[Given records]:
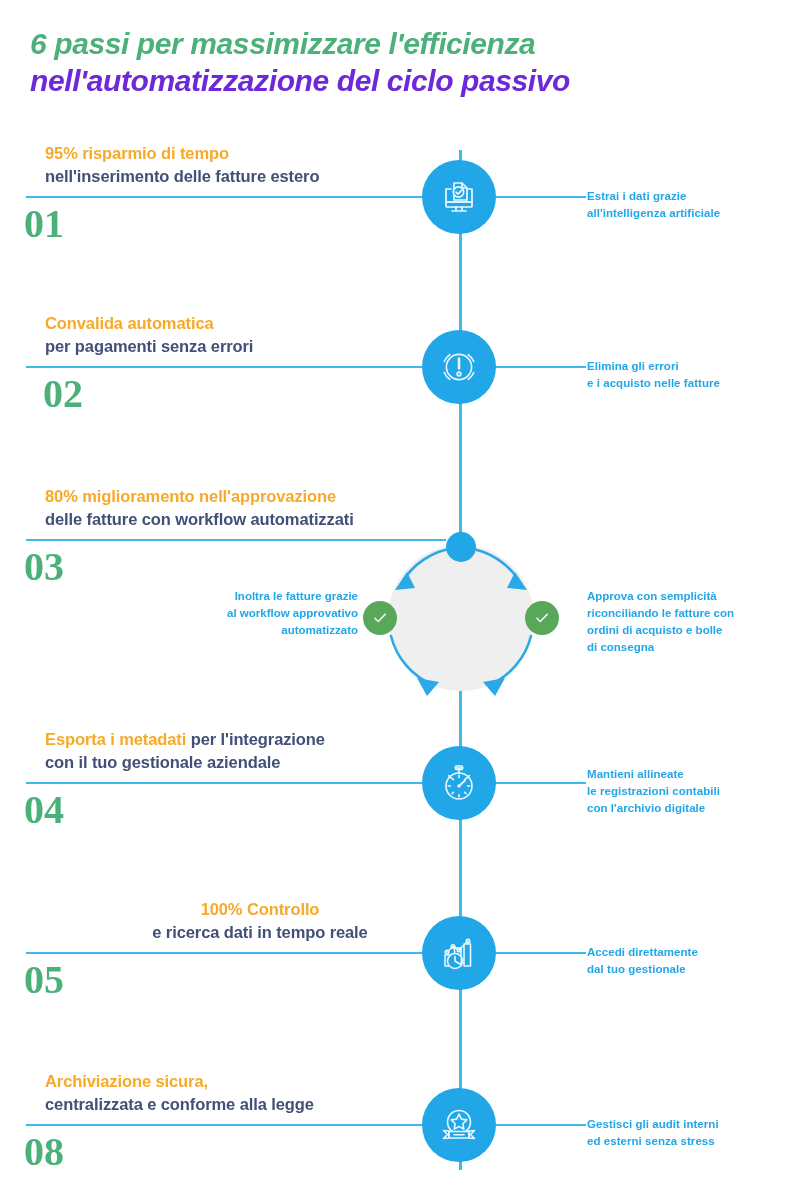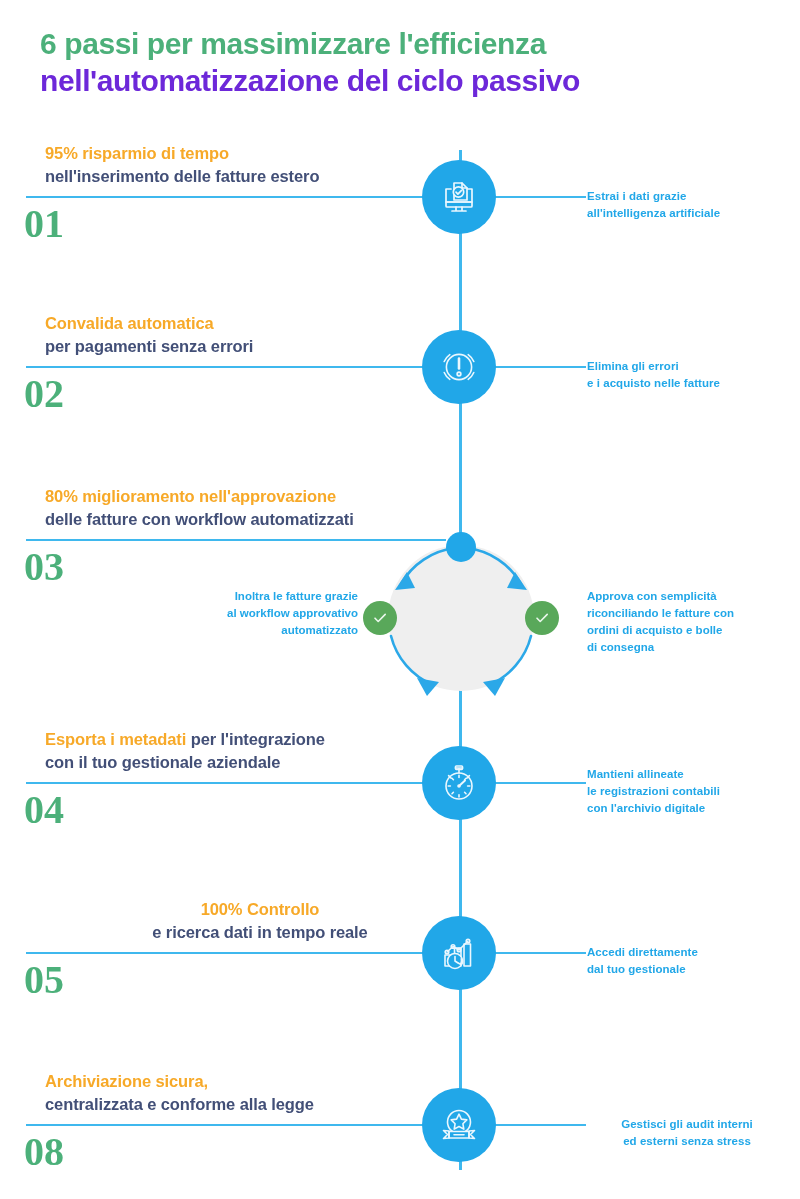--- a/index.html
+++ b/index.html
@@ -13,23 +13,24 @@
   .page {
     position: relative;
     width: 800px;
     height: 1199px;
     background: #ffffff;
   }
 
   
   .title-block {
     position: absolute;
-    left: 40px;
+    left: 30px;
     top: 26px;
     width: 740px;
+    font-style: italic;
   }
   .title-line1 {
     font-size: 30px;
     font-weight: bold;
     color: #4CB07A;
     letter-spacing: -0.4px;
     line-height: 1.22;
     white-space: nowrap;
   }
   .title-line2 {
@@ -219,21 +220,21 @@
   </div>
 
   <div class="step" style="top:0;">
     <div class="step-left" style="top:312px;">
       <div class="headline">
         <span class="hl-orange">Convalida automatica</span>
       </div>
       <div class="headline hl-navy">per pagamenti senza errori</div>
     </div>
     <div class="rule" style="top:366px;width:560px;"></div>
-    <div class="step-num" style="top:374px;">02</div>
+    <div class="step-num" style="top:374px;margin-left:19px;">02</div>
 
     <div class="medallion" style="left:422px;top:330px;">
       <span>
         <svg width="46" height="46" viewBox="0 0 46 46" fill="none" stroke="#EAF7FE" stroke-width="1.6" stroke-linecap="round">
           <circle cx="23" cy="23" r="12.6"></circle>
           <path d="M8.2 17.5a15.8 15.8 0 0 1 5.6-6.9"></path>
           <path d="M37.8 17.5a15.8 15.8 0 0 0-5.6-6.9"></path>
           <path d="M8.2 28.5a15.8 15.8 0 0 0 5.6 6.9"></path>
           <path d="M37.8 28.5a15.8 15.8 0 0 1-5.6 6.9"></path>
           <path d="M23 14.5v10" stroke-width="2.6"></path>
@@ -384,19 +385,19 @@
           <circle cx="22" cy="19" r="11.5"></circle>
           <path d="M22 11.2l2.4 4.9 5.4.8-3.9 3.8.9 5.4-4.8-2.6-4.8 2.6.9-5.4-3.9-3.8 5.4-.8z"></path>
           <path d="M12 28.5h20v6.5H12z" fill="#21A7E8"></path>
           <path d="M6.5 27.5l4 4-4 4 5.5-.5v-7z"></path>
           <path d="M37.5 27.5l-4 4 4 4-5.5-.5v-7z"></path>
           <path d="M17 31.8h10"></path>
         </svg>
       </span>
     </div>
 
-    <div class="step-right" style="left:587px;top:1116px;width:200px;text-align:center;">
+    <div class="step-right" style="left:587px;top:1116px;width:200px;">
       <div>Gestisci gli audit interni</div>
       <div>ed esterni senza stress</div>
     </div>
   </div>
 
 </div>
 
 </body></html>

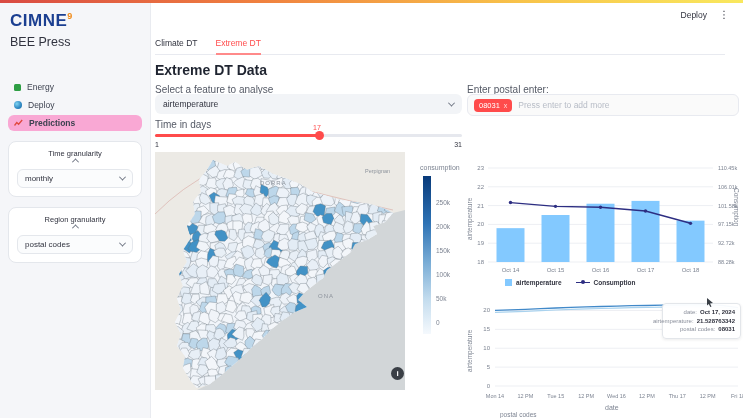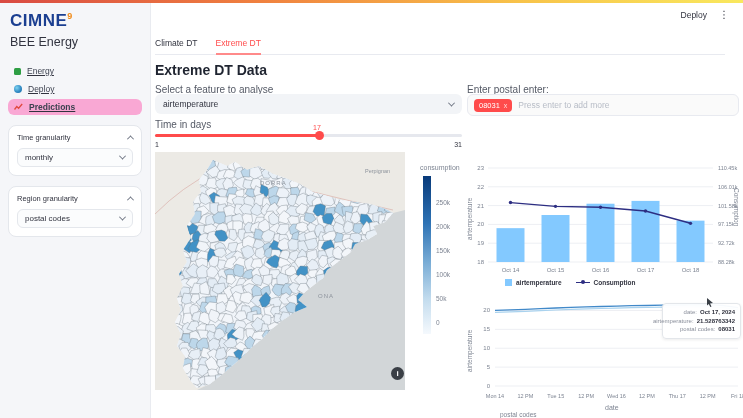--- a/index.html
+++ b/index.html
@@ -10,29 +10,29 @@
   
   .topbar { position:absolute; top:0; left:0; width:743px; height:3px;
             background:linear-gradient(90deg,#d94a43 0%,#f0813f 35%,#f8c34a 70%,#f9e85e 100%); }
 
   
   .sidebar { position:absolute; top:3px; left:0; width:151px; height:415px;
              background:#f5f6f9; border-right:1px solid #e9ebf0; }
   .logo { padding:8px 10px 0 10px; font-weight:bold; font-size:17px; color:#1b3f91; letter-spacing:0.5px; }
   .logo sup { color:#f08c1b; font-size:9px; font-weight:bold; }
   .app-title { padding:4px 10px 0 10px; font-size:12.5px; color:#31333f; }
-  .nav { margin-top:14px; padding:0 8px;text-decoration:underline; }
+  .nav { margin-top:30px; padding:0 8px; }
   .nav-item { display:flex; align-items:center; gap:6px; padding:3px 6px; margin-bottom:2px;
               font-size:8.5px; color:#3d4250; border-radius:6px; cursor:pointer; }
   .nav-item.active { background:#f9a8d4; font-weight:bold; }
   .ico-energy { width:7px; height:7px; background:#2e9e44; border-radius:1.5px; display:inline-block; }
   .ico-globe { width:8px; height:8px; border-radius:50%; display:inline-block;
                background:radial-gradient(circle at 35% 35%, #7fd4f2 0%, #2e86c1 60%, #1b6fa8 100%); }
   .panel { margin:10px 8px 0 8px; background:#fff; border:1px solid #e4e7ec; border-radius:8px; padding:7px 8px 8px 8px; }
-  .panel-head { display:flex; justify-content:space-between; align-items:center; font-size:7.5px; color:#31333f; }
+  .panel-head { display:flex; justify-content:space-between; align-items:center; font-size:7.5px; color:#31333f;flex-direction:column; }
   .chev { display:inline-block; width:5px; height:5px; border-right:1px solid #6b7280; border-bottom:1px solid #6b7280; }
   .chev.up { transform:rotate(-135deg) translate(-1px,-1px); }
   .chev.down { transform:rotate(45deg) translate(-1px,-1px); }
   .mini-select { margin-top:6px; display:flex; justify-content:space-between; align-items:center;
                  background:#fbfcfd; border:1px solid #e4e7ec; border-radius:6px; padding:4px 7px;
                  font-size:8px; color:#31333f; cursor:pointer; }
 
   
   .deploy-row { position:absolute; top:10px; right:14px; display:flex; align-items:center; gap:12px; }
   .deploy-btn { font-size:8.5px; color:#31333f; cursor:pointer; }
@@ -104,21 +104,21 @@
 </head>
 <body>
 
 <div id="app">
   <div class="topbar"></div>
 
   <div class="sidebar">
     <div class="logo">
       <span>CIMNE</span><sup>9</sup>
     </div>
-    <div class="app-title">BEE Energy</div>
+    <div class="app-title">BEE Press</div>
     <div class="nav">
       <div class="nav-item">
         <span class="ico-energy"></span>
         <span>Energy</span>
       </div>
       <div class="nav-item">
         <span class="ico-globe"></span>
         <span>Deploy</span>
       </div>
       <div class="nav-item active">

[What is being asked]: Show, from the listing above, every line holding the word "gradient".

[Answer to the problem]:
             background:linear-gradient(90deg,#d94a43 0%,#f0813f 35%,#f8c34a 70%,#f9e85e 100%); }
                background:radial-gradient(circle at 35% 35%, #7fd4f2 0%, #2e86c1 60%, #1b6fa8 100%); }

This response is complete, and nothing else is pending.